For this exercise, copy each line of the records that contains the word "stroke".
*** Entries supplied ***
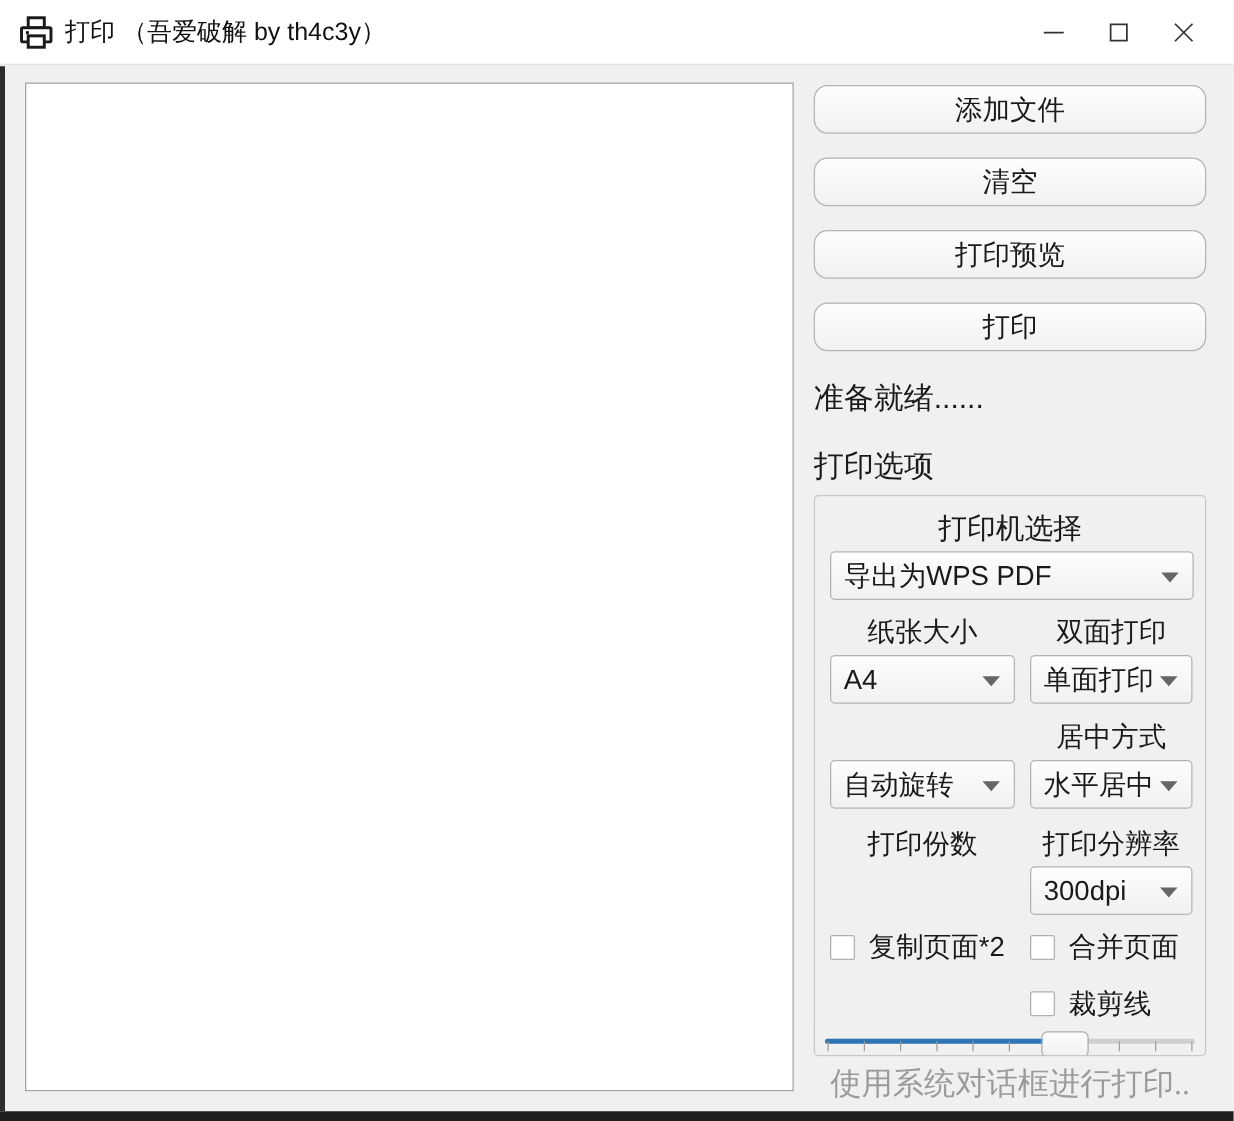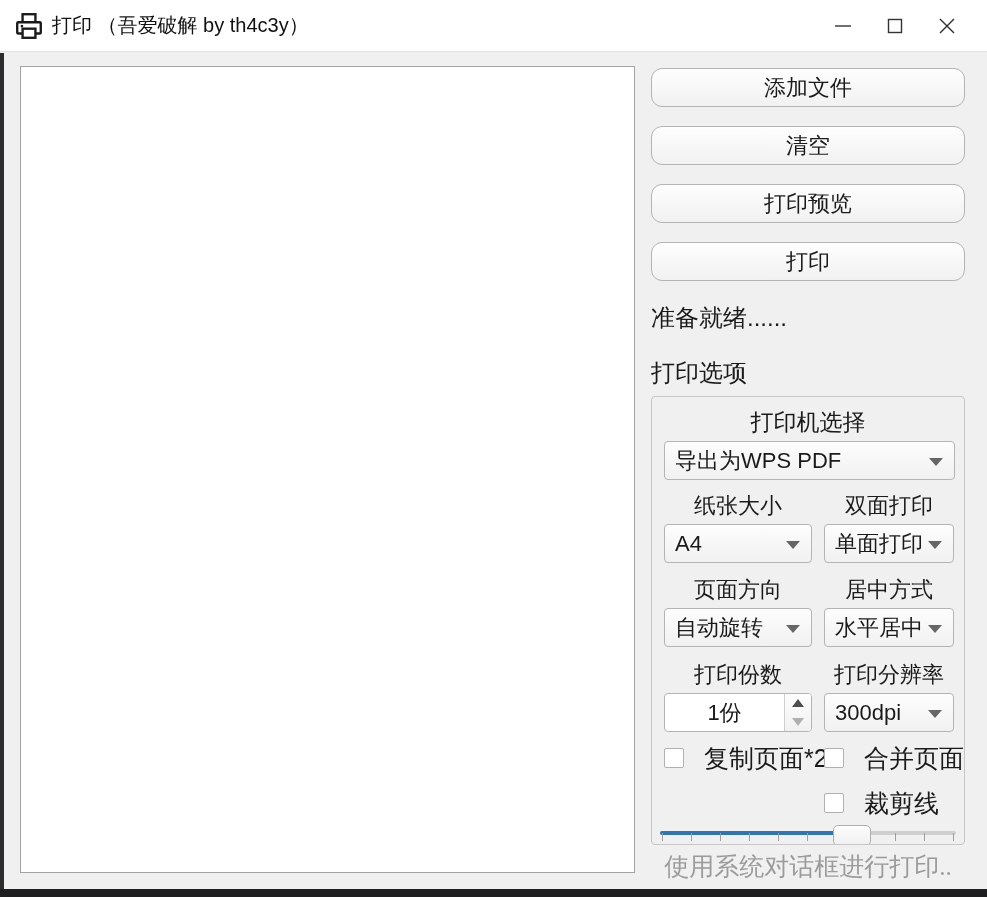--- a/index.html
+++ b/index.html
@@ -93,21 +93,21 @@
   .tri-up { width:0; height:0; border-left:6px solid transparent; border-right:6px solid transparent; border-bottom:8px solid #4d4d4d; }
   .tri-down { width:0; height:0; border-left:6px solid transparent; border-right:6px solid transparent; border-top:8px solid #b0b0b0; }
 
   
   .cb-row { position:absolute; height:26px; display:flex; align-items:center; }
   .cb-row-1 { top:348px; } .cb-row-2 { top:393px; }
   .checkbox {
     width:20px; height:20px; background:#fff;
     border:1px solid #b0b0b0; border-radius:2px; cursor:pointer; flex:0 0 auto;
   }
-  .cb-label { margin-left:20px; font-size:25px; white-space:nowrap; }
+  .cb-label { margin-left:11px; font-size:22px; white-space:nowrap; }
 
   
   .slider { position:absolute; left:8px; right:8px; top:428px; height:21px; cursor:pointer; }
   .slider-track {
     position:absolute; left:0; right:0; top:6px; height:4px;
     background:#cfcfcf; border-radius:2px;
   }
   .slider-fill { position:absolute; left:0; top:6px; height:4px; background:#2e75b6; border-radius:2px 0 0 2px; }
   .slider-ticks { position:absolute; left:2px; right:2px; top:8px; display:flex; justify-content:space-between; }
   .tick { width:1px; height:8px; background:#9e9e9e; }
@@ -181,44 +181,32 @@
       <div class="col-label lbl-c2 row-lbl-1">双面打印</div>
       <div class="combo ctl-c1 row-ctl-1">
         <span class="val">A4</span>
         <span class="arrow"></span>
       </div>
       <div class="combo ctl-c2 row-ctl-1">
         <span class="val">单面打印</span>
         <span class="arrow"></span>
       </div>
 
-      <div class="col-label lbl-c1 row-lbl-2">页面方向</div>
       <div class="col-label lbl-c2 row-lbl-2">居中方式</div>
       <div class="combo ctl-c1 row-ctl-2">
         <span class="val">自动旋转</span>
         <span class="arrow"></span>
       </div>
       <div class="combo ctl-c2 row-ctl-2">
         <span class="val">水平居中</span>
         <span class="arrow"></span>
       </div>
 
       <div class="col-label lbl-c1 row-lbl-3">打印份数</div>
       <div class="col-label lbl-c2 row-lbl-3">打印分辨率</div>
-      <div class="spinbox ctl-c1 row-ctl-3">
-        <div class="spin-value">1份</div>
-        <div class="spin-arrows">
-          <div class="spin-up">
-              <span class="tri-up"></span>
-            </div>
-          <div class="spin-down">
-              <span class="tri-down"></span>
-            </div>
-        </div>
-      </div>
       <div class="combo ctl-c2 row-ctl-3">
         <span class="val">300dpi</span>
         <span class="arrow"></span>
       </div>
 
       <div class="cb-row cb-row-1 ctl-c1">
         <span class="checkbox"></span>
         <span class="cb-label">复制页面*2</span>
       </div>
       <div class="cb-row cb-row-1 ctl-c2">

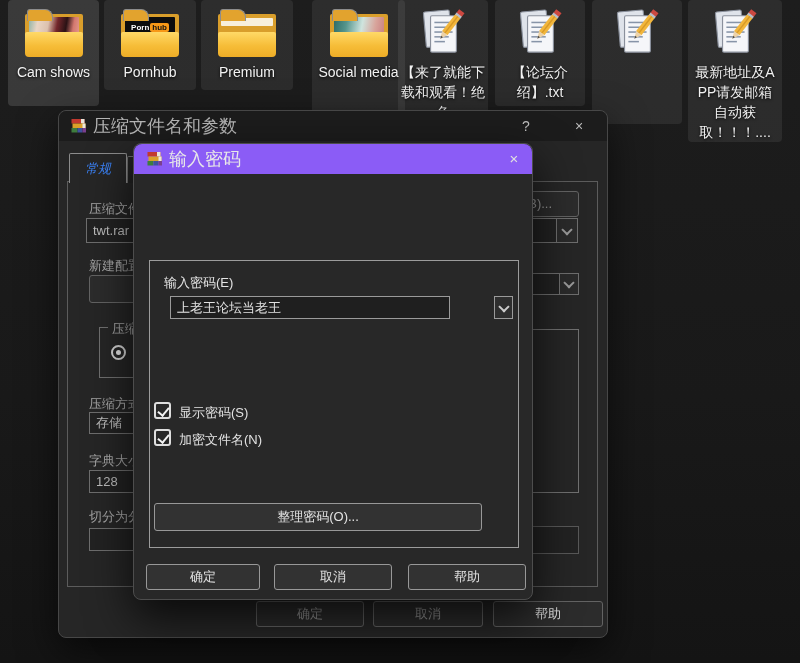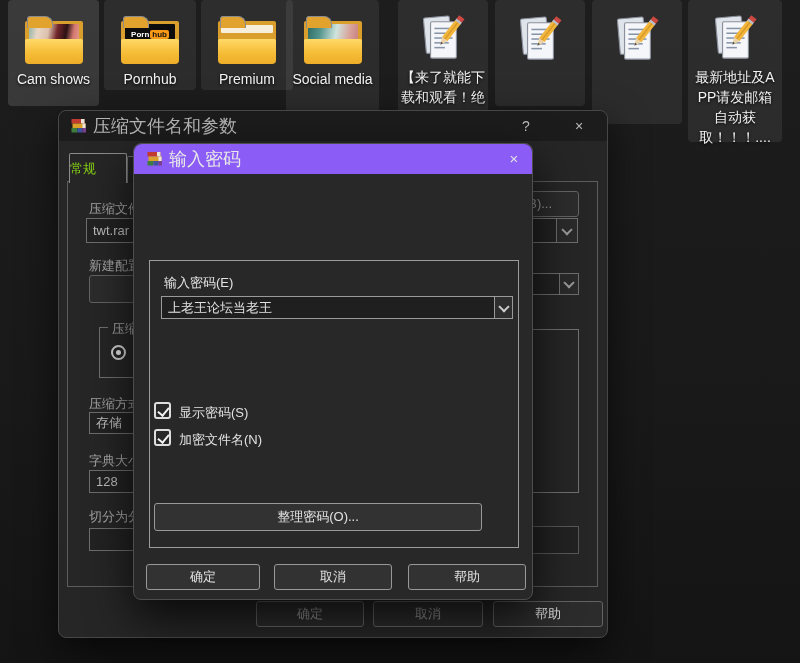--- a/index.html
+++ b/index.html
@@ -5,21 +5,21 @@
   * { margin:0; padding:0; box-sizing:border-box; }
   html,body { width:800px; height:663px; overflow:hidden; }
   body {
     font-family:"Liberation Sans","DejaVu Sans",sans-serif;
     background:linear-gradient(180deg,#1d1d1d 0%,#191919 60%,#141414 100%);
     position:relative; color:#e6e6e6;
   }
 
   
   .cell { position:absolute; top:0; border-radius:4px; background:rgba(255,255,255,.075);
-          display:flex; flex-direction:column; align-items:center; padding-top:14px; z-index:1; }
+          display:flex; flex-direction:column; align-items:center; padding-top:7px; z-index:1; }
   .cell.sel { background:rgba(255,255,255,.13); }
   .icon-wrap { height:52px; display:flex; align-items:center; justify-content:center; }
   .icon-label { margin-top:3px; width:86px; font-size:14px; line-height:20px; text-align:center;
                 color:#f2f2f2; word-break:break-all; text-shadow:0 1px 3px rgba(0,0,0,.95); }
 
   
   .folder { position:relative; width:58px; height:48px; }
   .folder .tab   { position:absolute; top:0; left:2px; width:26px; height:12px;
                    background:#e2a32e; border-radius:3px 8px 0 0; }
   .folder .back  { position:absolute; top:5px; left:0; right:0; height:40px;
@@ -57,21 +57,21 @@
   .lbl { position:absolute; font-size:13px; white-space:nowrap; }
 
   
   #archive-dialog { left:58px; top:110px; width:550px; height:528px; background:#262626;
                     border:1px solid #474747; box-shadow:0 14px 38px rgba(0,0,0,.6); z-index:5; }
   #archive-dialog .titlebar { background:#1c1c1c; }
   #archive-dialog .tb-title { color:#b5b5b5; }
   .tabframe { position:absolute; left:8px; top:70px; width:531px; height:406px; border:1px solid #5c5c5c; }
   .tab { position:absolute; left:10px; top:42px; width:58px; height:30px; background:#262626;
          border:1px solid #8c8c8c; border-bottom:none; border-radius:2px 2px 0 0;
-         text-align:left; line-height:29px; color:#84cc16; z-index:2; }
+         text-align:center; line-height:29px; color:#3b82f6; z-index:2;font-style:italic; }
   .tab2 { position:absolute; left:68px; top:45px; width:50px; height:27px; background:#222;
           border:1px solid #6a6a6a; border-bottom:none; border-radius:2px 2px 0 0; z-index:1; }
   .dim-lbl { color:#a6a6a6; }
   .dim-field { background:#222; border-color:#6e6e6e; color:#bdbdbd; }
   .dim-btn { background:#2c2c2c; border-color:#636363; color:#979797; }
   .dim-arrow { background:#2a2a2a; border-color:#6e6e6e; }
   .dim-arrow::after { border-color:#9a9a9a; }
   .dim-group { border-color:#707070; }
   .radio { position:absolute; width:15px; height:15px; border:2px solid #d7d7d7; border-radius:50%; background:transparent; }
   .radio::after { content:""; position:absolute; inset:3px; border-radius:50%; background:#e8e8e8; }
@@ -126,21 +126,21 @@
       <div class="folder">
           <div class="tab"></div>
           <div class="back"></div>
           <div class="inner"></div>
           <div class="front"></div>
         </div>
     </div>
     <div class="icon-label">Premium</div>
   </div>
 
-  <div class="cell" style="left:286px;width:93px;height:129px">
+  <div class="cell" style="left:312px;width:93px;height:129px">
     <div class="icon-wrap">
       <div class="folder">
           <div class="tab"></div>
           <div class="back"></div>
           <div class="thumb thumb-social"></div>
           <div class="front"></div>
         </div>
     </div>
     <div class="icon-label">Social media</div>
   </div>
@@ -185,20 +185,21 @@
         <g transform="rotate(38 40 8)">
           <rect x="36.5" y="2" width="7" height="5" fill="#cc4840"></rect>
             <rect x="36.5" y="6.5" width="7" height="3" fill="#b9bec8"></rect>
           <rect x="36.5" y="9" width="7" height="22" fill="#f2b63c"></rect>
             <line x1="40" y1="9" x2="40" y2="31" stroke="#d89a27" stroke-width="1.5"></line>
           <polygon points="36.5,31 43.5,31 40,38.5" fill="#ecd2a8"></polygon>
             <polygon points="38.8,35.5 41.2,35.5 40,38.5" fill="#4a4a4a"></polygon>
         </g>
       </svg>
     </div>
+    <div class="icon-label">【论坛介绍】.txt</div>
   </div>
 
   <div class="cell" style="left:592px;width:90px;height:124px">
     <div class="icon-wrap">
       <svg class="file-icon" viewBox="0 0 48 52" width="46" height="50">
         <rect x="5" y="3" width="27" height="37" rx="1.5" fill="#dfe3ea" stroke="#8a909c" stroke-width="1.2" transform="rotate(-5 18 21)"></rect>
         <rect x="11" y="8" width="27" height="38" rx="1.5" fill="#f5f6f9" stroke="#8a909c" stroke-width="1.2"></rect>
         <g stroke="#8794a8" stroke-width="1.6">
           <line x1="15" y1="15" x2="34" y2="15"></line>
             <line x1="15" y1="20" x2="34" y2="20"></line>
@@ -316,21 +317,21 @@
         <rect x="11.5" y="10" width="3.5" height="4.5" fill="#7a3f8e"></rect>
     </svg>
     <span class="tb-title">输入密码</span>
     <span class="tb-btn" style="left:368px;color:#e0e0e0;font-size:15px">×</span>
   </div>
 
 
   <div class="groupbox" style="left:15px;top:116px;width:370px;height:288px"></div>
 
   <span class="lbl" style="left:30px;top:130px;color:#e4e4e4">输入密码(E)</span>
-  <div class="field" style="left:27px;top:152px;width:352px;height:23px">
+  <div class="field" style="left:36px;top:152px;width:280px;height:23px">
     <span>上老王论坛当老王</span>
   </div>
   <span class="combo-arrow" style="left:360px;top:152px;width:19px;height:23px"></span>
 
   <span class="checkbox" style="left:20px;top:258px"></span>
   <span class="cb-label" style="left:45px;top:260px">显示密码(S)</span>
 
   <span class="checkbox" style="left:20px;top:285px"></span>
   <span class="cb-label" style="left:45px;top:287px">加密文件名(N)</span>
*** End of Entries supplied ***
• [Answer to this exercise]
             <line x1="40" y1="9" x2="40" y2="31" stroke="#d89a27" stroke-width="1.5"></line>
         <rect x="5" y="3" width="27" height="37" rx="1.5" fill="#dfe3ea" stroke="#8a909c" stroke-width="1.2" transform="rotate(-5 18 21)"></rect>
         <rect x="11" y="8" width="27" height="38" rx="1.5" fill="#f5f6f9" stroke="#8a909c" stroke-width="1.2"></rect>
         <g stroke="#8794a8" stroke-width="1.6">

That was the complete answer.